So you’ve trained an LLM — now what? The meta-generation algorithms tutorial introduced various approaches for improving performance by scaling test-time compute.
It started with a brief introduction to strategies for generating strings of tokens from LLMs, through both the lenses of decoding as optimisation and optimisation as sampling.
It then introduced meta-generation as a method that:
- Takes advantage of external information during generation
- Calls the generator more than once to search for good sequences.
Meta-generation methods can be sequential (like chain-of-thought), parallel (like rejection sampling), search-based, and can incorporate external information like feedback from a verifier when generating code.
Building on the plethora of inference-time efficiency improvements like speculative decoding and quantisation, efficiency concerns for meta-generation strategies vary based on the specifics of the meta-generation strategy.

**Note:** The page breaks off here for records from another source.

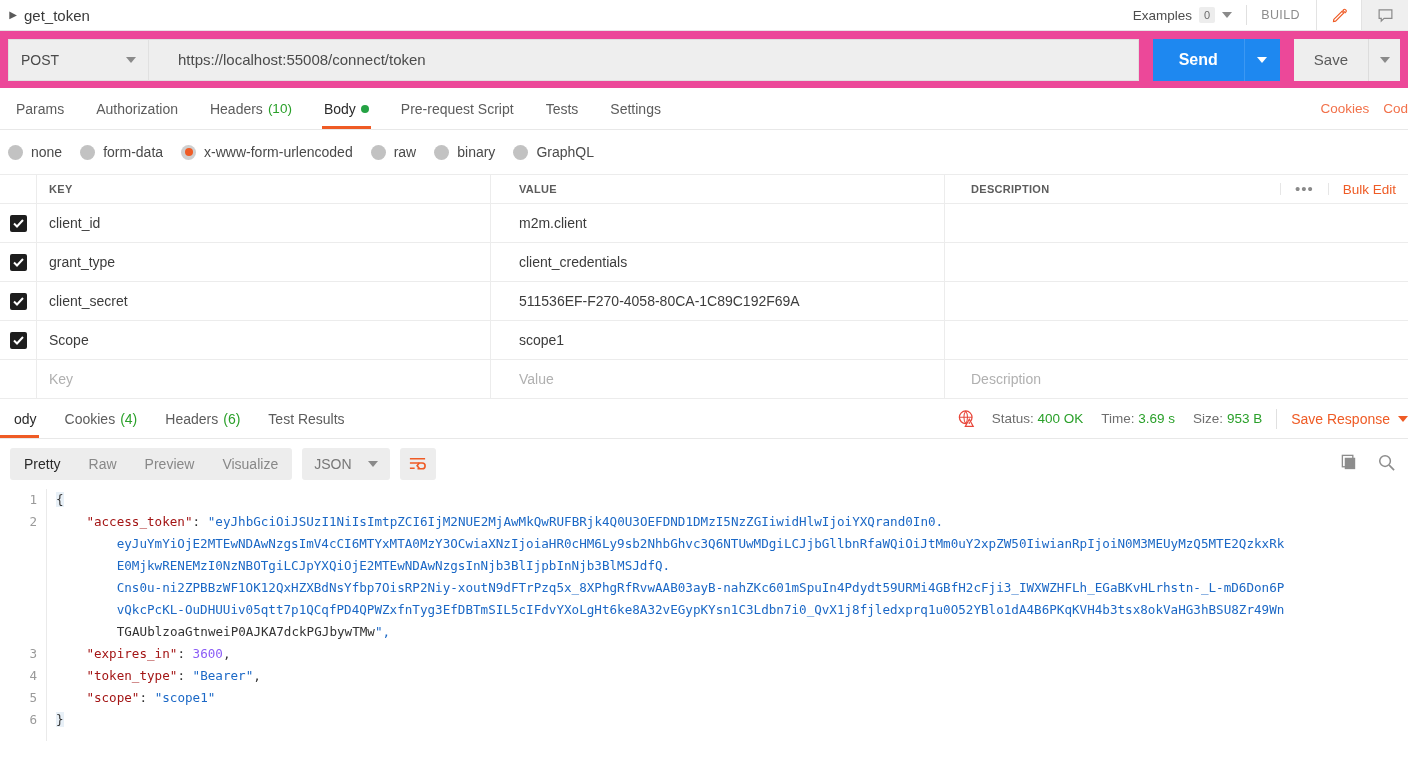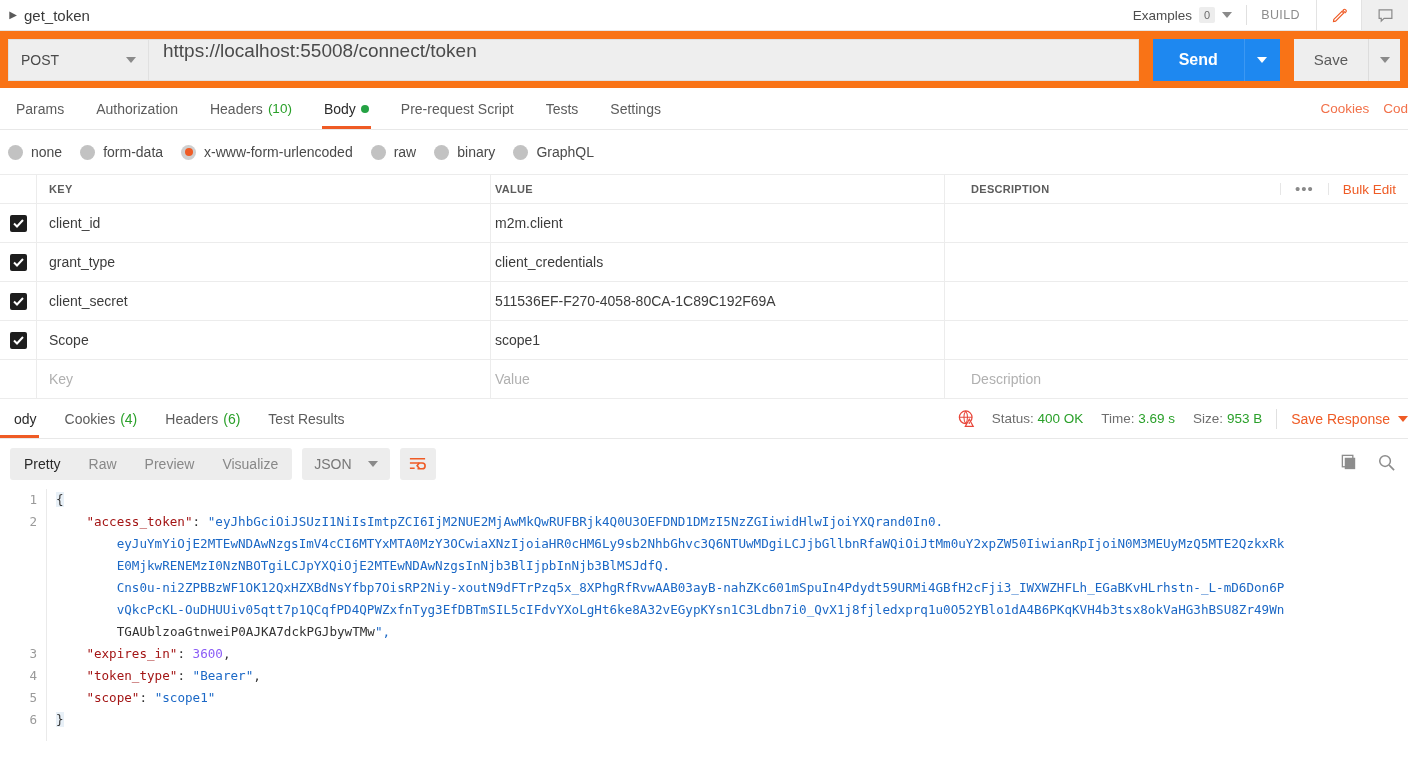--- a/index.html
+++ b/index.html
@@ -45,33 +45,33 @@
   }
   .icon-tab.active { background: #ffffff; border-left: 1px solid #e3e3e3; border-right: 1px solid #e3e3e3; }
   .icon-tab.inactive { background: #efefef; }
 
   
   #urlrow {
     height: 58px;
     display: flex; align-items: center;
     padding: 0 8px;
     border-top: 1px solid #e6e6e6;
-    background: #f97316;
+    background: #ec4899;
   }
   .method-box {
     width: 140px; height: 42px;
     background: #eeeeee; border: 1px solid #e0e0e0; border-right: none;
     display: flex; align-items: center; justify-content: space-between;
     padding: 0 12px; font-size: 14px; color: #4a4a4a;
   }
   .url-box {
     flex: 1; height: 42px;
     background: #eeeeee; border: 1px solid #e0e0e0;
-    display: flex; align-items: flex-start; padding: 0 14px;
-    font-size: 19px; color: #4b4b4b;
+    display: flex; align-items: center; padding: 0 29px;
+    font-size: 15px; color: #4b4b4b;
   }
   .send-btn {
     margin-left: 14px; height: 42px;
     background: #1e88f0; color: #fff;
     display: flex; align-items: center;
     font-size: 16px; font-weight: bold;
     padding: 0 26px;
   }
   .send-caret {
     height: 42px; width: 36px; background: #1e88f0;
@@ -131,21 +131,21 @@
   .radio.sel { background: #cfcfcf; }
   .radio.sel .dot { width: 8px; height: 8px; border-radius: 50%; background: #ef5b25; }
 
   
   .kv-head, .kv-row { display: flex; align-items: stretch; }
   .kv-head {
     height: 30px; border-top: 1px solid #ececec; border-bottom: 1px solid #ececec;
   }
   .c-chk { width: 36px; flex: none; display: flex; align-items: center; justify-content: center; }
   .c-key { width: 454px; flex: none; border-left: 1px solid #ececec; display: flex; align-items: center; padding-left: 12px; }
-  .c-val { width: 454px; flex: none; border-left: 1px solid #ececec; display: flex; align-items: center; padding-left: 4px; }
+  .c-val { width: 454px; flex: none; border-left: 1px solid #ececec; display: flex; align-items: center; padding-left: 28px; }
   .c-desc { flex: 1; border-left: 1px solid #ececec; display: flex; align-items: center; padding-left: 26px; }
   .kv-head .hdr {
     font-size: 11px; font-weight: bold; color: #5c5c5c; letter-spacing: .3px;
   }
   .kv-head .c-desc { position: relative; }
   .hdr-tools {
     position: absolute; right: 0; top: 0; bottom: 0;
     display: flex; align-items: center; gap: 0;
   }
   .dots { color: #8a8a8a; font-size: 15px; letter-spacing: 1px; padding: 0 14px;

Efficient meta-generation strategies are those that are amenable to:
- Parallelisation, allowing for batched sampling of trajectories.
- Prefix sharing, allowing re-use of key-value caches across multiple model calls.
The tutorial finished with a wide-ranging panel discussion with topics including OpenAI’s o1 model, the extent to which additional training-time compute can obviate the need for sophisticated inference-time methods, the tractability of meta-generation on domains lacking robust external verification, and the role of academic labs in running compute-constrained experiments.
The role of hardware was also discussed, with one panelist suggesting that more inference-targeted compute (vs hardware optimised for training) would be beneficial in making efficient and large-scale meta-generation easier.
The slides are available on the tutorial website, as is the TMLR Survey Paper on which the tutorial is based.